Si sur le long terme, il y a deux nouveaux métiers à créer, il ne faut pas sous-estimer les impacts à court-terme.

Taxe carbone et contexte géopolitique

De la France à l’Europe et au Monde

Une TCR uniquement un France ne préservera pas le climat. La France doit jouer un rôle d’entraînement en Europe. L’Union Européenne est le premier importateur mondial. la première zone de consommation, avec 511 millions d’habitants. Le premier PIB mondial devant les USA.

Si nous réduisons notre consommation, la chine réduira sa production.

Une TCR, sera aussi un moyen de privilégier la production provenant de pays propres. A ce titre, ce serait aussi une forme de préférence nationale.

Il est important de considérer que mettre en place en France et en Europe un mécanisme de ce type, c’est déclencher une guerre économique d’un nouveau genre avec certains blocs géopolitiques. Une guerre économique fondée sur des justifications éthiques.

Le risque de dérapage est réel.

Les pays producteurs de pétrole, de gaz et de charbon y sont fermement opposés. Et alors ?

Situation actuelle

En avril 2018, 46 Pays appliquaient une forme ou une autre de taxation du carbone, avec des taxe de 1 à 114 €/tonne[9].

Toutefois, il faut constater que les pays exportateurs d’énergie (USA, Russie OPEP) n’y sont pas.
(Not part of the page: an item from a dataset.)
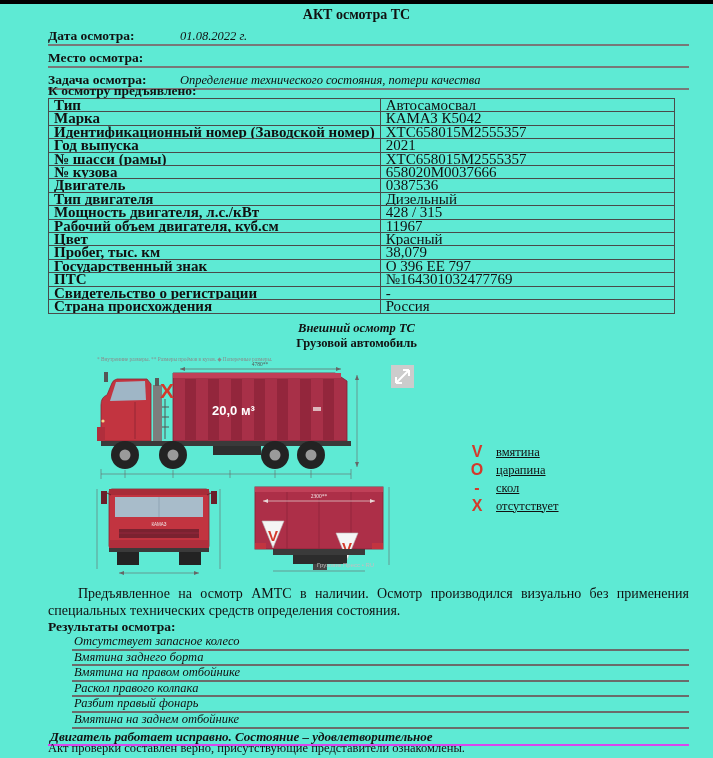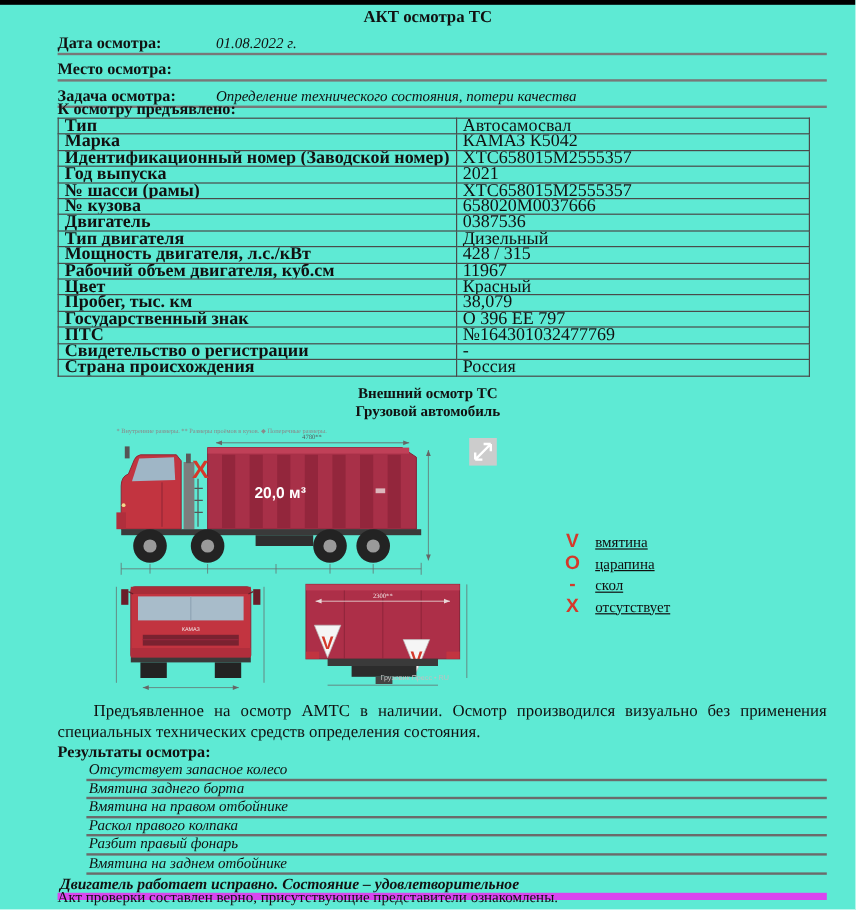"Внешний осмотр ТС" #insp-title-1 { font-style: none -> italic }
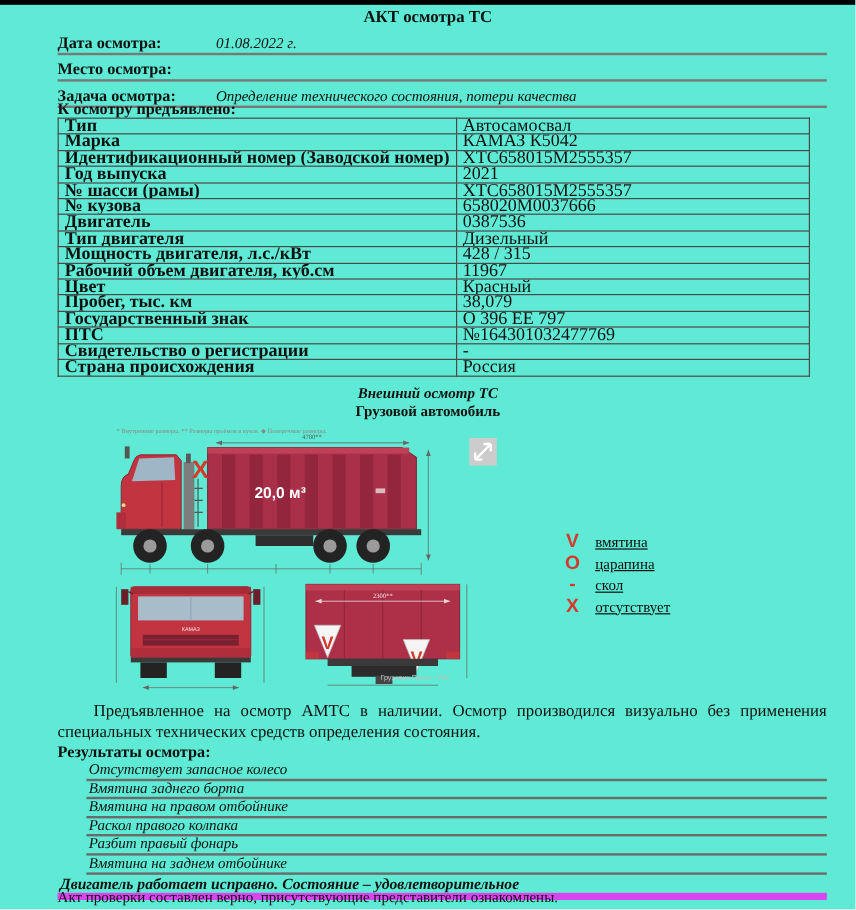"Двигатель работает исправно. Состояние –" .conclusion-row { border-bottom: 6px solid #d946ef -> 2px solid #d946ef }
Que la chine taxe ses consommateurs au travers de la consommation d’énergie, mais pas ses usines exportatrices pour l’instant (donc pas les consommateurs européens) au travers d’un système ETS (émission Trading System).

Le coût mondial du carbone ?

Selon la banque mondial, le coût mondial des impacts de l’émission de carbone serait de 50 à 100 €/tonne[10].

L’avenir de l’humanité a-t-il un prix ?

Pour conclure

Proposer un outils de taxation du carbone comme levier vers la transition sobre est certainement un outil efficace. Cet outil doit néanmoins être accompagné d’un certain nombre d’autres mesures.

D’une part d’accompagnement social de la transition, d’autre part, d’incitation forte. Incitation comportementale pour moins consommer et incitation dans l’usage de l’épargne pour financer la transition.

Cet article, n’est qu’une ébauche sur ce sujet. Il se veut un appel à la réflexion.

Référence

[7] Les minima sociaux coûtent-ils si cher à l’État?; bfmbusiness.bfmtv.com; consulté le 04/01/2019.